EXERCISE OBJECTIVE: Should a picture appear anywhere in the data, omit it and copy everything else exactly.

======== DATASET CONTENT

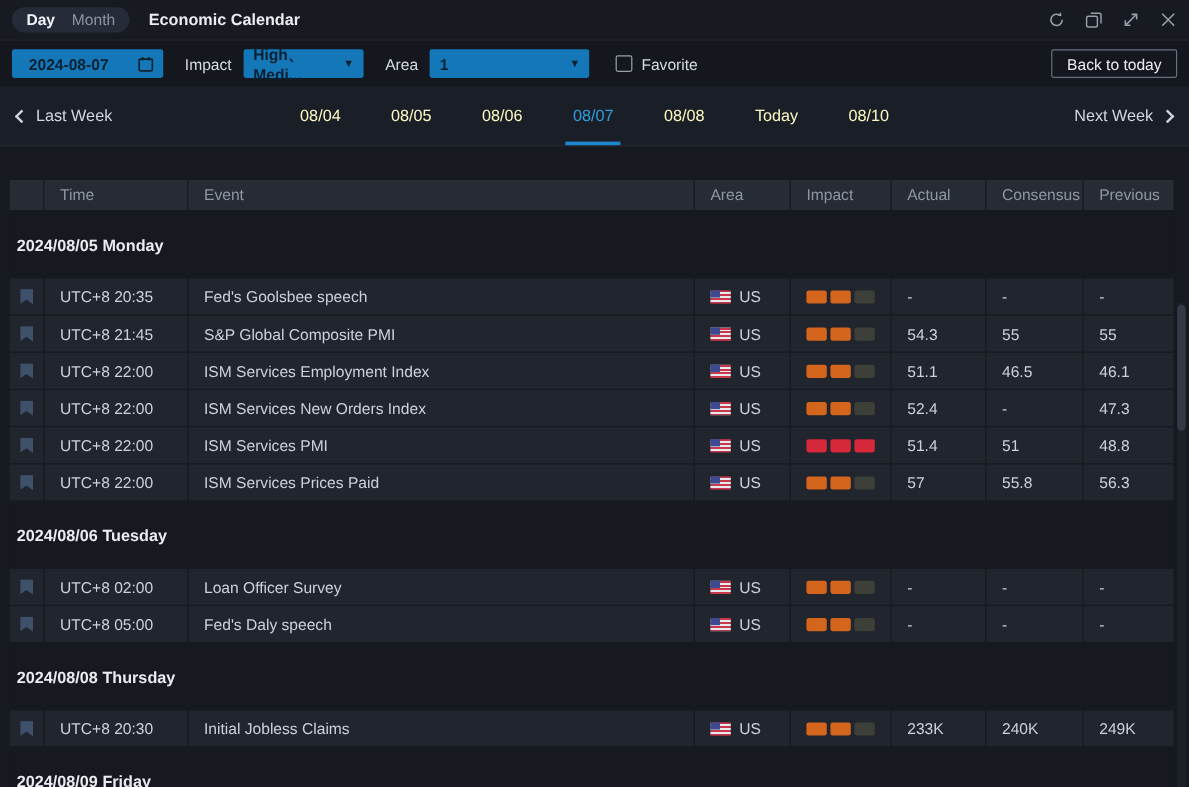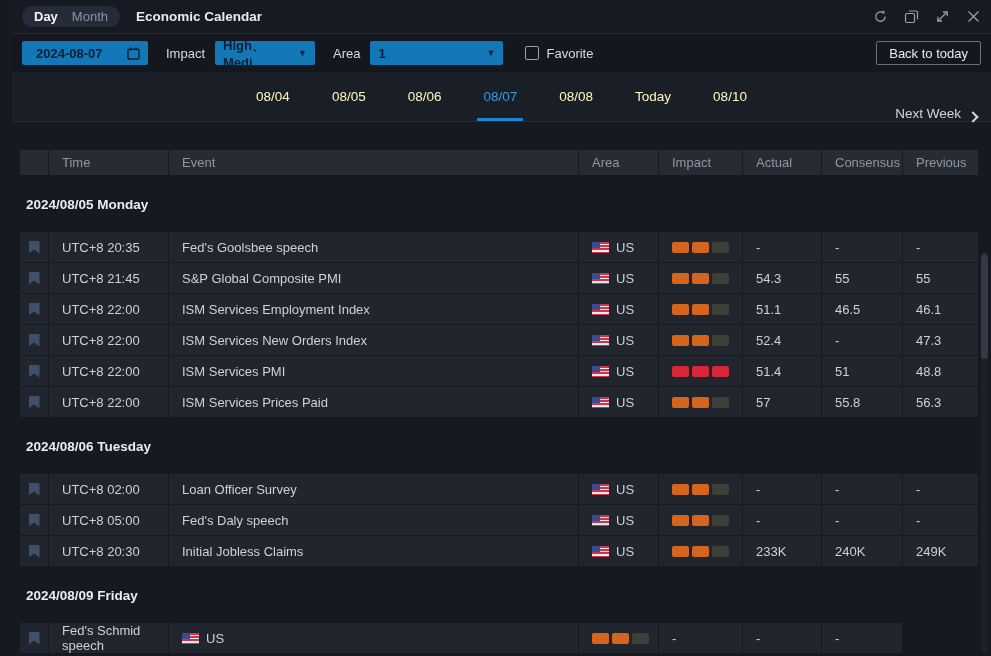--- a/index.html
+++ b/index.html
@@ -7,7 +7,7 @@
   body { font-family:"Liberation Sans","DejaVu Sans",sans-serif; }
   .app {
     position:relative; width:991px; height:656px; background:#16191f;
-    color:#d7dbe2; overflow:hidden; font-size:13px;padding-left:12px;
+    color:#d7dbe2; overflow:hidden; font-size:13px;
   }
   
   .topbar { height:34px; display:flex; align-items:center; padding:0 10px;

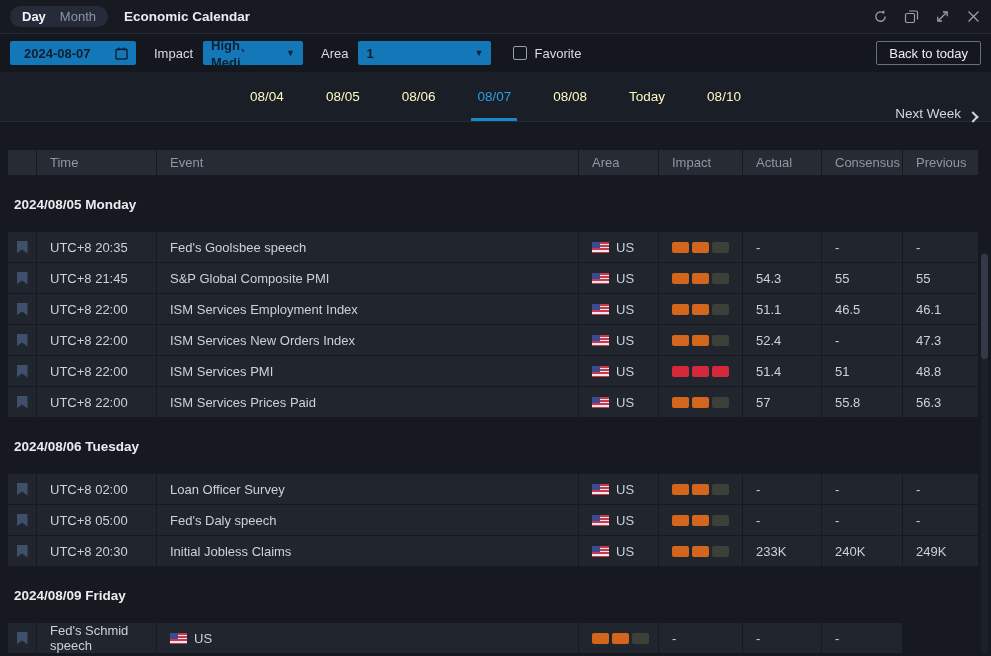--- a/index.html
+++ b/index.html
@@ -160,6 +160,10 @@
   </div>
 
   <div class="weeknav">
+    <div class="wk-side wk-prev">
+      <span class="chev left"></span>
+      <span>Last Week</span>
+    </div>
     <div class="day-tabs">
         <div class="day-tab">08/04</div>
         <div class="day-tab">08/05</div>

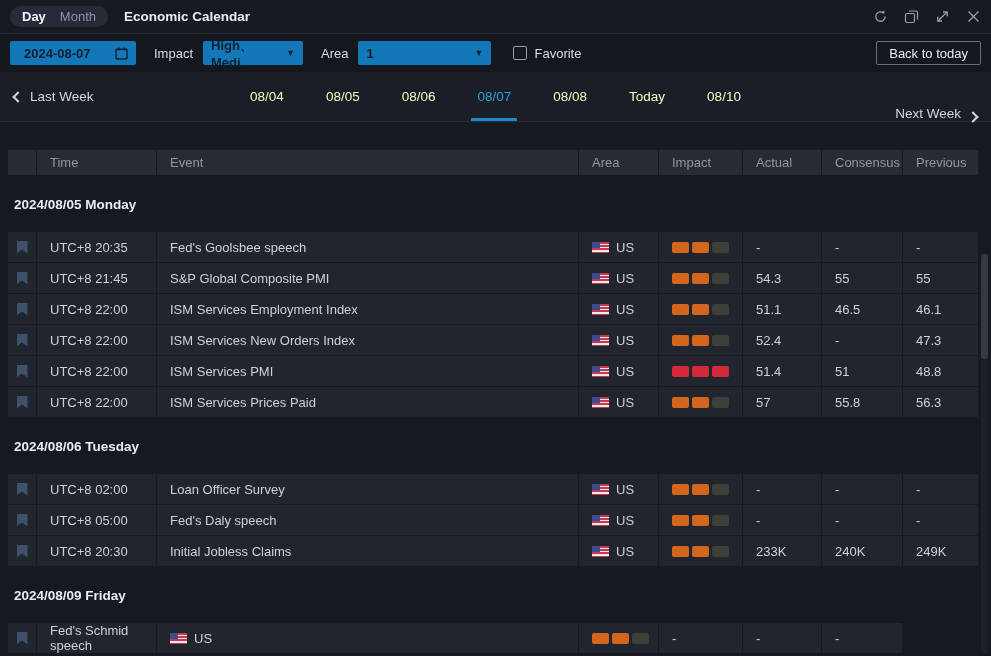--- a/index.html
+++ b/index.html
@@ -46,7 +46,7 @@
              justify-content:center; }
   .wk-side { position:absolute; top:0; height:100%; display:flex; align-items:center;
              gap:8px; color:#d2d7df; cursor:pointer; font-size:13.5px; }
-  .wk-prev { left:14px; } .wk-next { right:14px;align-items:flex-end; }
+  .wk-prev { left:14px; } .wk-next { right:14px; }
   .chev { width:8px; height:8px; border-left:2px solid #cfd4dc; border-bottom:2px solid #cfd4dc;
           display:inline-block; }
   .chev.left  { transform:rotate(45deg); }

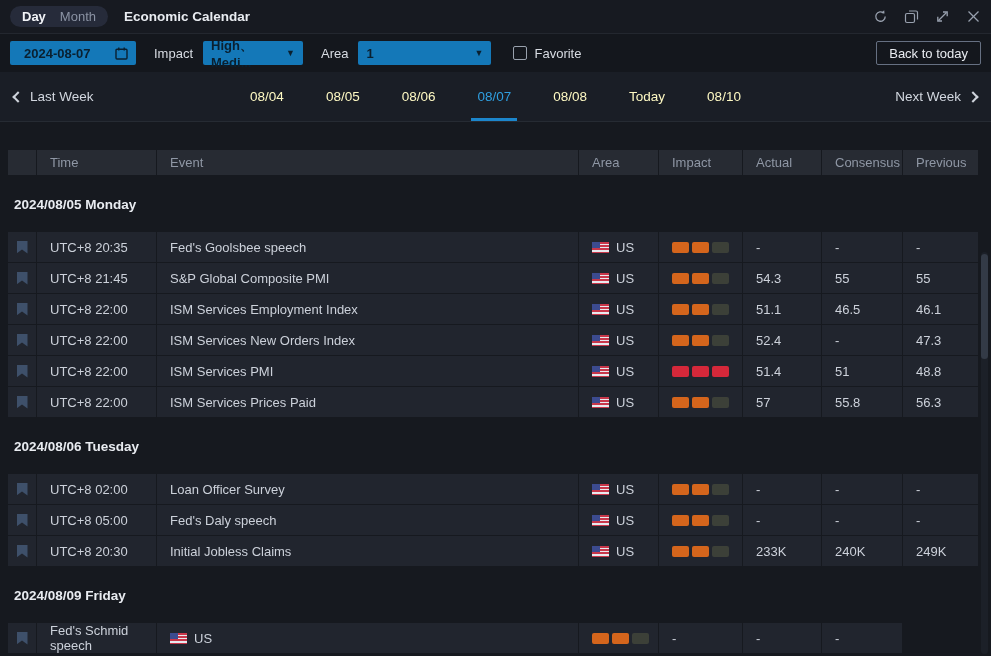--- a/index.html
+++ b/index.html
@@ -361,6 +361,7 @@
           <div>-</div>
           <div>-</div>
         </div>
+        <div class="group-band">2024/08/08 Thursday</div>
         <div class="grid trow">
           <div class="cell-bm">
             <span class="bm-icon"></span>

================

SOLUTION BELOW:
--- a/index.html
+++ b/index.html
@@ -7,7 +7,7 @@
   body { font-family:"Liberation Sans","DejaVu Sans",sans-serif; }
   .app {
     position:relative; width:991px; height:656px; background:#16191f;
-    color:#d7dbe2; overflow:hidden; font-size:13px;padding-left:12px;
+    color:#d7dbe2; overflow:hidden; font-size:13px;
   }
   
   .topbar { height:34px; display:flex; align-items:center; padding:0 10px;

--- a/index.html
+++ b/index.html
@@ -160,6 +160,10 @@
   </div>
 
   <div class="weeknav">
+    <div class="wk-side wk-prev">
+      <span class="chev left"></span>
+      <span>Last Week</span>
+    </div>
     <div class="day-tabs">
         <div class="day-tab">08/04</div>
         <div class="day-tab">08/05</div>

--- a/index.html
+++ b/index.html
@@ -46,7 +46,7 @@
              justify-content:center; }
   .wk-side { position:absolute; top:0; height:100%; display:flex; align-items:center;
              gap:8px; color:#d2d7df; cursor:pointer; font-size:13.5px; }
-  .wk-prev { left:14px; } .wk-next { right:14px;align-items:flex-end; }
+  .wk-prev { left:14px; } .wk-next { right:14px; }
   .chev { width:8px; height:8px; border-left:2px solid #cfd4dc; border-bottom:2px solid #cfd4dc;
           display:inline-block; }
   .chev.left  { transform:rotate(45deg); }

--- a/index.html
+++ b/index.html
@@ -361,6 +361,7 @@
           <div>-</div>
           <div>-</div>
         </div>
+        <div class="group-band">2024/08/08 Thursday</div>
         <div class="grid trow">
           <div class="cell-bm">
             <span class="bm-icon"></span>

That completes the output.